Neste 20 de maio, todos os corpos, que não puderam estar fisicamente no espaço público, fizeram-se presentes através de uma ação coletiva. Este ano tão particular em que nos sentimos ameaçados por algo pequeno, um vírus microscópico, o silêncio, esse grito apertado de indignação e tristeza com o qual carregamos como sociedade, tornou-se imagem. Ou centenas de imagens. Floresceram margaridas de papel por todos os lados, em todos os bairros se exibiram fotos dos/das desaparecidos/as, cartazes que exigem verdade e justiça, e a palavra “presente” pousou em milhares de janelas. Em varandas, janelas, canteiros e praças apareceram múltiplas intervenções artísticas.

Na fronteira entre o público e o privado, concebeu-se esta performance de corpos também ausentes, como aqueles, como os/as de nossos/as desaparecidos/as. Este ano, o compromisso com a busca dos/das desaparecidos/as, com as exigências de verdade e justiça pelos crimes de lesa humanidade, não se resolveu com ir a uma marcha; este ano foi necessário colocar mais que o corpo, a alma: criar, planejar, construir a maneira de ser e estar presente. Nesta multiplicidade de formas de tornar-nos visíveis, esteve a magia.

Os edifícios se tornaram cartazes, foram projetadas imagens em monumentos emblemáticos, foram colocadas em portas e janelas, assim como na Praça Liberdade os retratos que antes levavam as mães e familiares. Foram pintadas pegadas dos passos que não estariam na principal avenida e assim, a partir de uma nova maneira de estar presentes, o estivemos. As vozes não apenas se alçaram nas redes sociais.

Foi construído um tecido de imagens, de cartazes, de margaridas, de intervenções em paradas, muros, casas. A marcha sem marcha cobrou uma magnitude e uma presença como nunca antes se tinha vivido na cidade. Os corpos ausentes se fizeram presentes através de objetos e pudemos reconhecer os vizinhos/as que sentem esta mesma indignação, com quem compartilhamos a necessidade de que a verdade venha à tona e possamos, de uma vez por todas, encontrar os/as desaparecidos/as, saber o que aconteceu com cada um/uma deles/delas, encontrar todas as crianças.

É importante, este ano, resgatar a presença de imagens do Silêncio, projeto que fotografou pessoas de diferentes âmbitos da cultura e da sociedade, abraçadas a um cartaz com a foto e o nome de algum dos/das desaparecidos/as, embora o projeto tenha sido pensado para ser realizado com antecedência à marcha (e durante). No contexto da pandemia, as fotografias gigantes que foram feitas com as fotos cobraram ainda maior magnitude, assim como os cartazes nos muros e as múltiplas intervenções que foram realizadas com elas foi outra grande contribuição para a performance virtual que se realizou este ano.

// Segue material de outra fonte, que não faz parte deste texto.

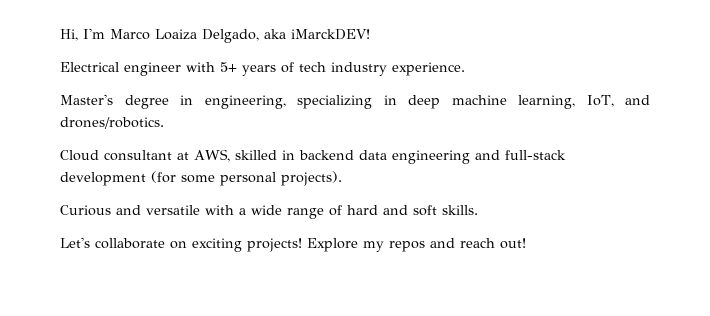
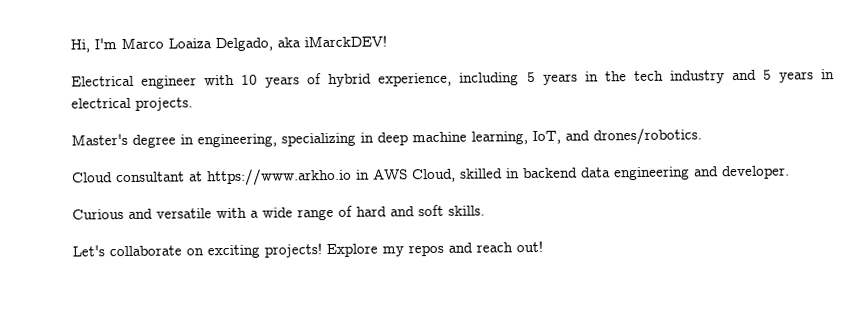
- Electrical engineer with 5+ years of tech industry experience.
+ Electrical engineer with 10 years of hybrid experience, including 5 years in the tech industry and 5 years in electrical projects.
- Cloud consultant at AWS, skilled in backend data engineering and full-stack development (for some personal projects).
+ Cloud consultant at https://www.arkho.io in AWS Cloud, skilled in backend data engineering and developer.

O silêncio é o que tem caracterizado o regresso à democracia: tapa-se, esconde-se, cala-se e se gera uma sensação de incompletude para muitos uruguaios/as que vivem, desde então, com uma ferida aberta. As iniciativas cidadãs de participação e ação coletiva colocam na cena política um espaço de transferência intergeracional fundamental para a construção de uma cidadania com memória.